[Start of section]

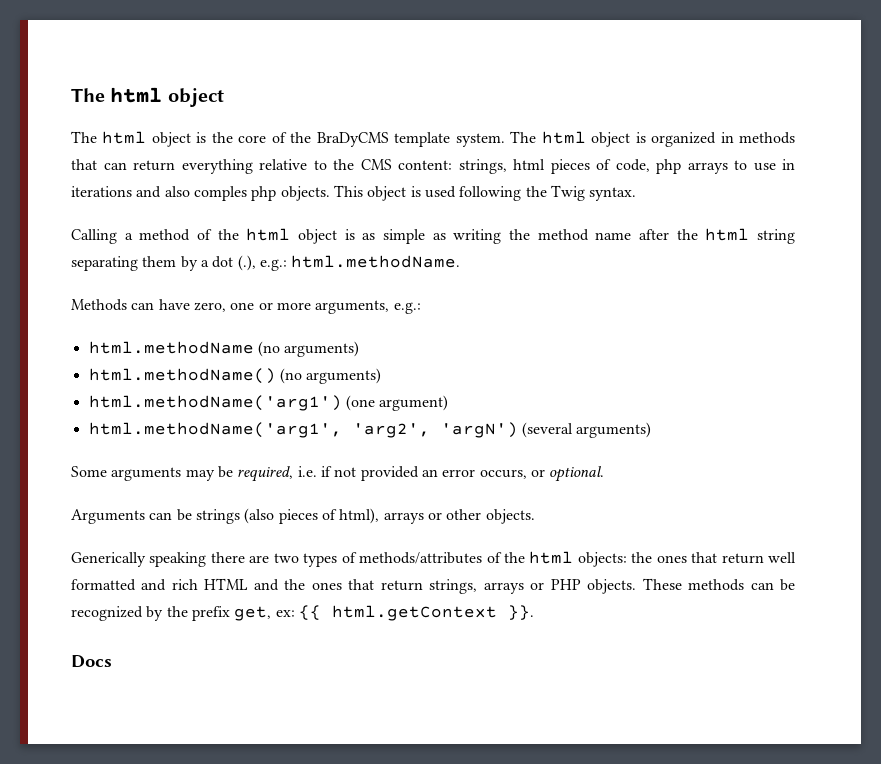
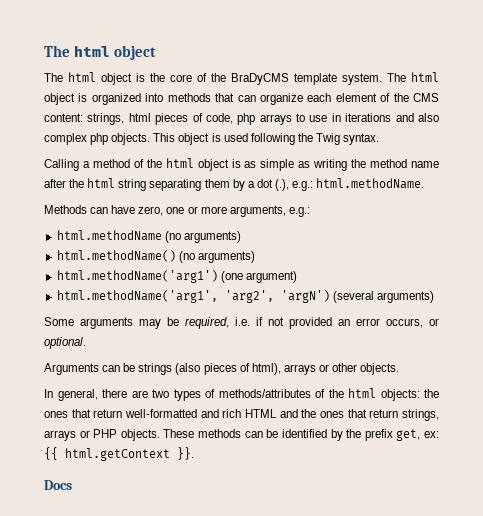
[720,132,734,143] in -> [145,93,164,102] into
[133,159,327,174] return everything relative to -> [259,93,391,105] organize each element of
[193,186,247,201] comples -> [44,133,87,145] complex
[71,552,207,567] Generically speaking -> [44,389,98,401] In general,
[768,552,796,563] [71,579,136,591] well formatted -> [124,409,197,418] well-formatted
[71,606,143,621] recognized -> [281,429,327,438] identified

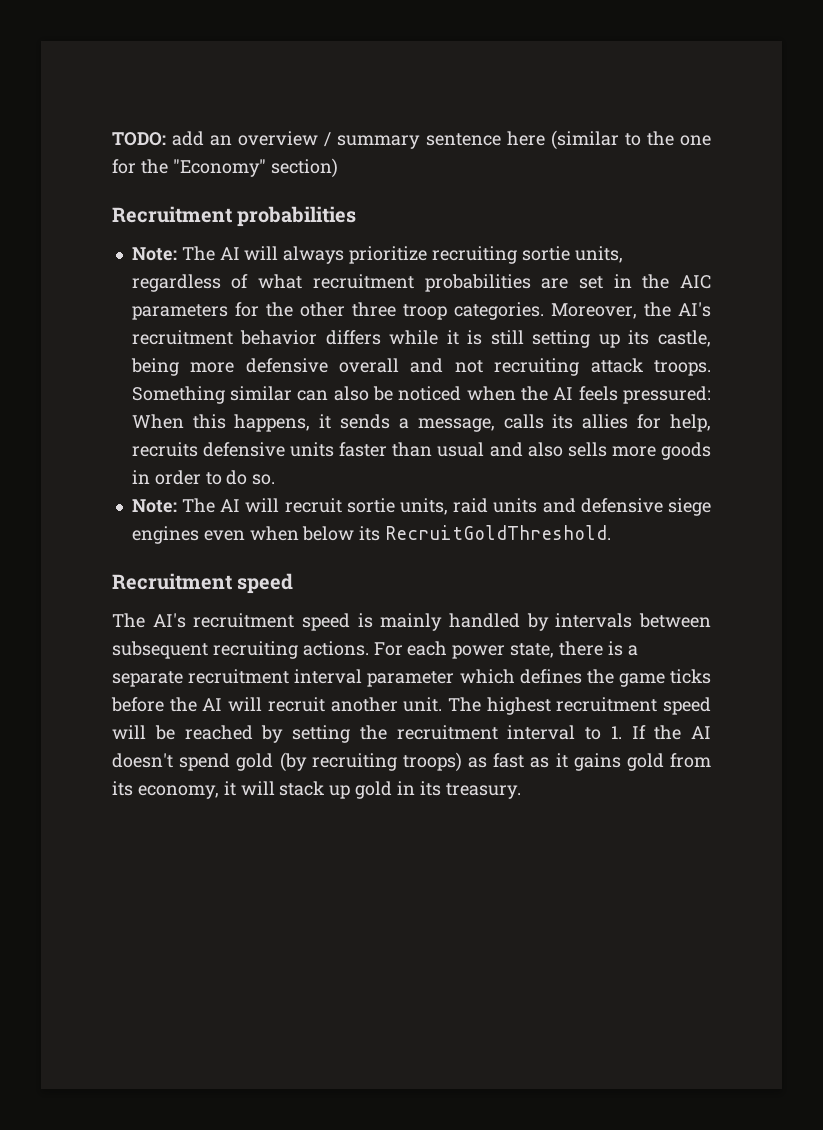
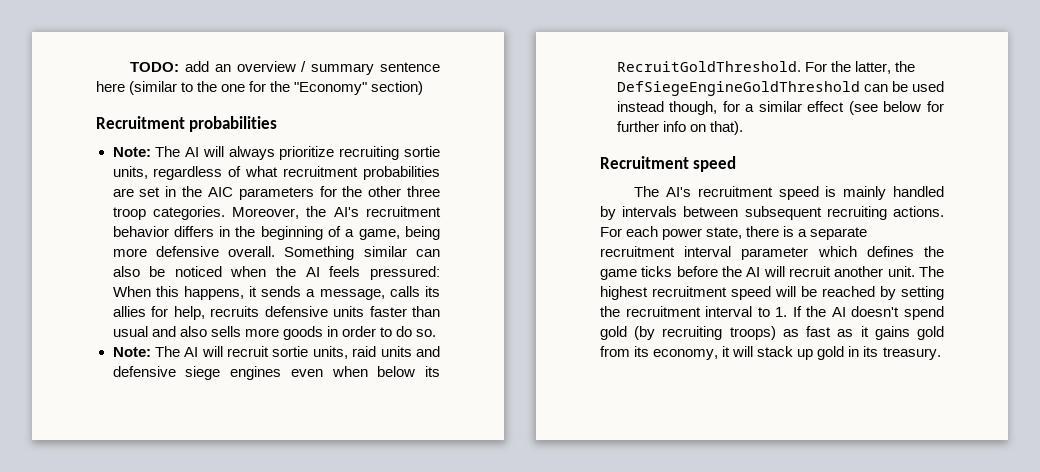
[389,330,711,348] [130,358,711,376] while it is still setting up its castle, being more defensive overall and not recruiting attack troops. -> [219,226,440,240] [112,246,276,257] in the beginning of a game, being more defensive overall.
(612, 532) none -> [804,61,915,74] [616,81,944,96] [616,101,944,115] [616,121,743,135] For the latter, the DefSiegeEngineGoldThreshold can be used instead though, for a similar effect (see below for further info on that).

[End of section]

About this exercise: Every line of the listing should be copied precisely, with images omitted.

Exercise result:
[720,132,734,143] in -> [145,93,164,102] into
[133,159,327,174] return everything relative to -> [259,93,391,105] organize each element of
[193,186,247,201] comples -> [44,133,87,145] complex
[71,552,207,567] Generically speaking -> [44,389,98,401] In general,
[768,552,796,563] [71,579,136,591] well formatted -> [124,409,197,418] well-formatted
[71,606,143,621] recognized -> [281,429,327,438] identified

[389,330,711,348] [130,358,711,376] while it is still setting up its castle, being more defensive overall and not recruiting attack troops. -> [219,226,440,240] [112,246,276,257] in the beginning of a game, being more defensive overall.
(612, 532) none -> [804,61,915,74] [616,81,944,96] [616,101,944,115] [616,121,743,135] For the latter, the DefSiegeEngineGoldThreshold can be used instead though, for a similar effect (see below for further info on that).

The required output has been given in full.